McIntyre has written thousands of articles for 24/7 Wall St. He is an expert on corporate finance, the automotive industry, media companies and international finance. He has edited articles on national demographics, sports, personal income and travel.

His work has been quoted or mentioned in The New York Times, The Wall Street Journal, Los Angeles Times, The Washington Post, NBC News, Time, The New Yorker, HuffPost USA Today, Business Insider, Yahoo, AOL, MarketWatch, The Atlantic, Bloomberg, New York Post, Chicago Tribune, Forbes, The Guardian and many other major publications. McIntyre has been a guest on CNBC, the BBC and television and radio stations across the country.

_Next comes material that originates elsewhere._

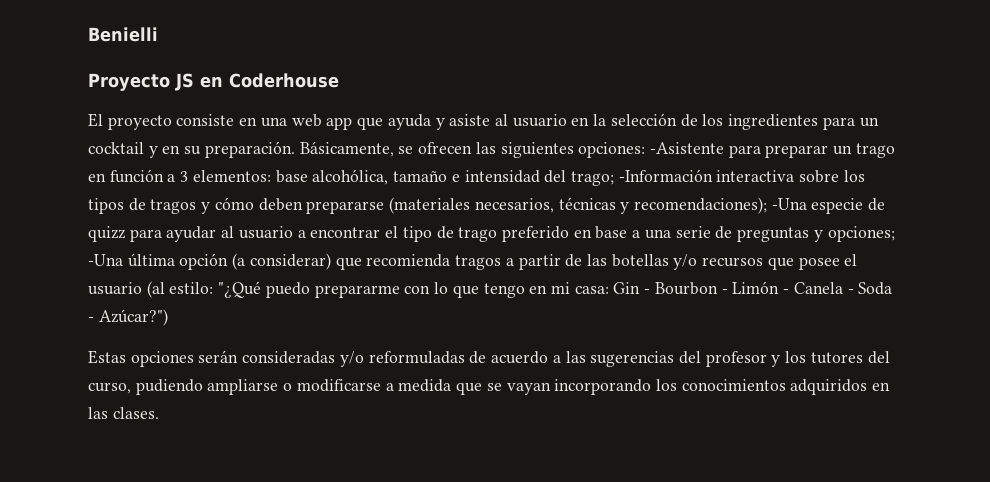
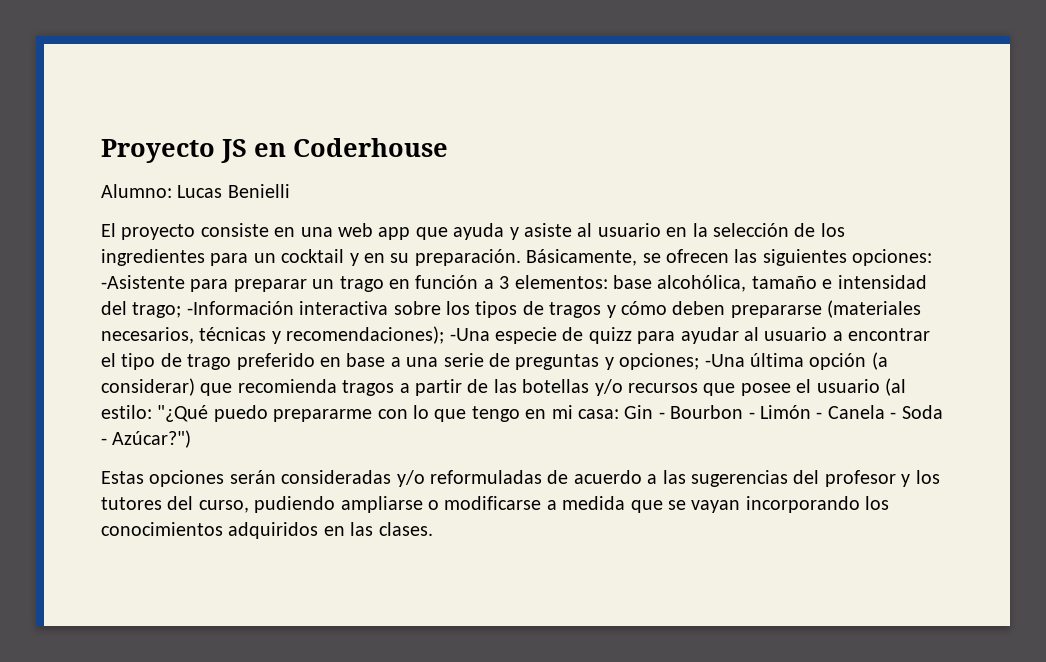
- Benielli
+ Alumno: Lucas Benielli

A magna cum laude graduate of Harvard College, McIntyre also was president of The Harvard Advocate. Founded in 1866, the Advocate is the oldest college publication in the United States.

TheStreet.com, Comps.com and Edgar Online are some of the public companies for which McIntyre served on the board of directors. He was a Vicinity Corporation board member when the company was sold to Microsoft in 2002. He served on the audit committees of some of these companies.

McIntyre has been the CEO of FutureSource, a provider of trading terminals and news to commodities and futures traders. He was president of Switchboard, the online phone directory company. He served as chairman and CEO of On2 Technologies, the video compression company that provided video compression software for Adobe’s Flash. Google bought On2 in 2009.